- _Assignment_: Return each entry word for word. Leave the images out.

- _Excerpted data_:
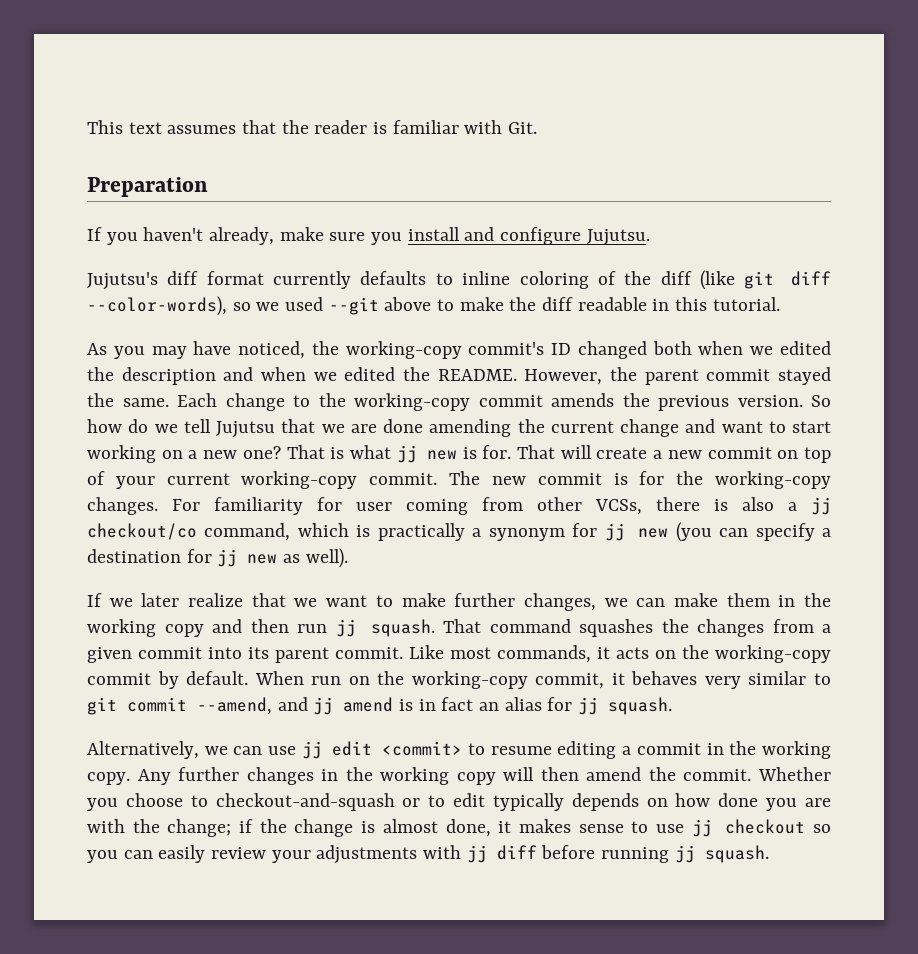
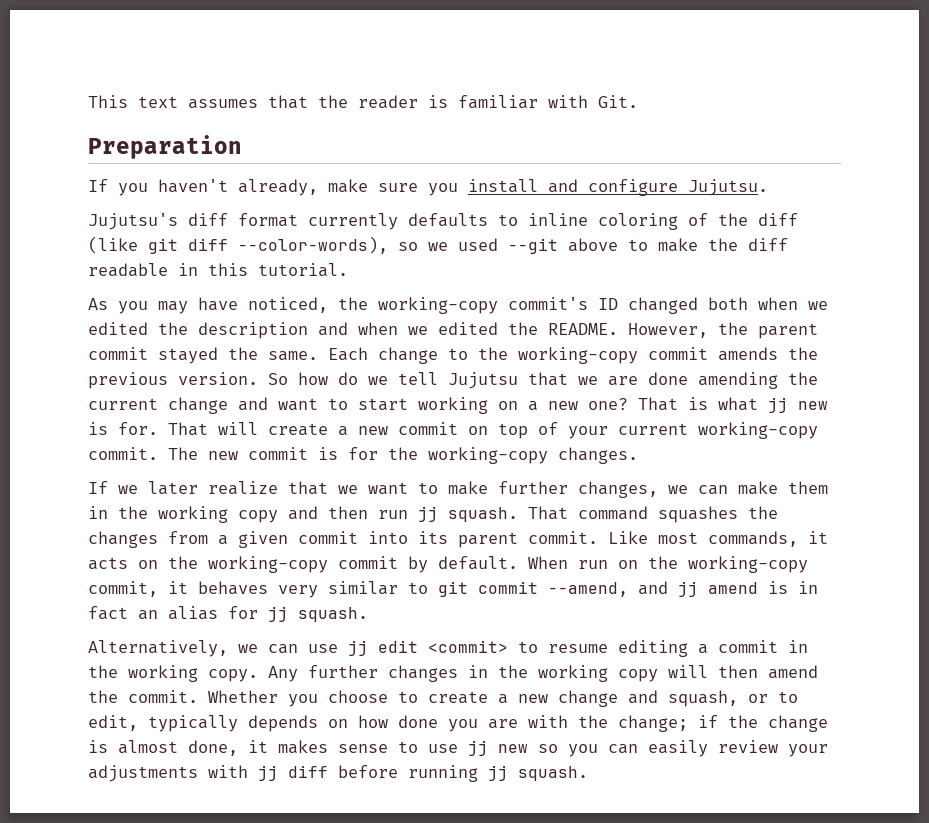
- For familiarity for user coming from other VCSs, there is also a jj checkout/co command, which is practically a synonym for jj new (you can specify a destination for jj new as well).
- Whether you choose to checkout-and-squash or to edit typically depends on how done you are with the change; if the change is almost done, it makes sense to use jj checkout so you can easily review your adjustments with jj diff before running jj squash.
+ Whether you choose to create a new change and squash, or to edit, typically depends on how done you are with the change; if the change is almost done, it makes sense to use jj new so you can easily review your adjustments with jj diff before running jj squash.

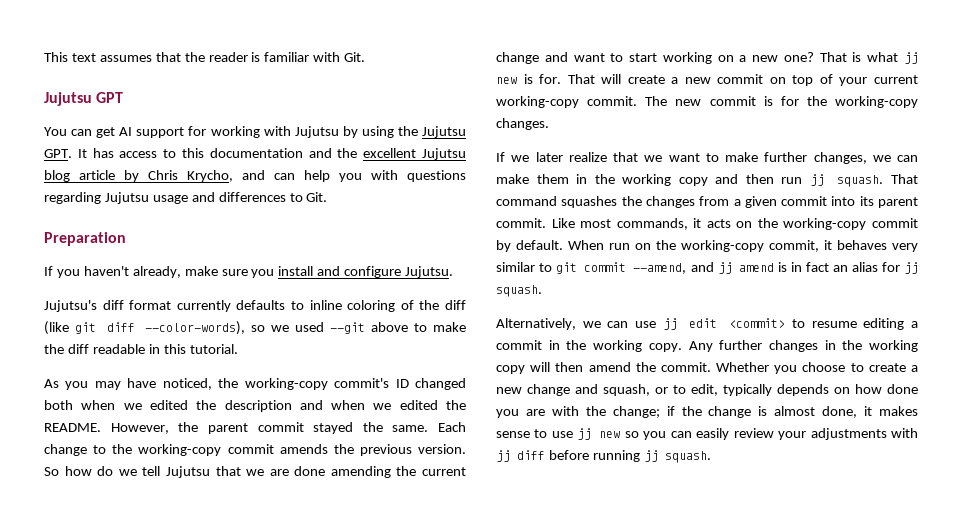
+ Jujutsu GPT
+ You can get AI support for working with Jujutsu by using the Jujutsu GPT. It has access to this documentation and the excellent Jujutsu blog article by Chris Krycho, and can help you with questions regarding Jujutsu usage and differences to Git.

- _Answer to the exercise_:
- For familiarity for user coming from other VCSs, there is also a jj checkout/co command, which is practically a synonym for jj new (you can specify a destination for jj new as well).
- Whether you choose to checkout-and-squash or to edit typically depends on how done you are with the change; if the change is almost done, it makes sense to use jj checkout so you can easily review your adjustments with jj diff before running jj squash.
+ Whether you choose to create a new change and squash, or to edit, typically depends on how done you are with the change; if the change is almost done, it makes sense to use jj new so you can easily review your adjustments with jj diff before running jj squash.

+ Jujutsu GPT
+ You can get AI support for working with Jujutsu by using the Jujutsu GPT. It has access to this documentation and the excellent Jujutsu blog article by Chris Krycho, and can help you with questions regarding Jujutsu usage and differences to Git.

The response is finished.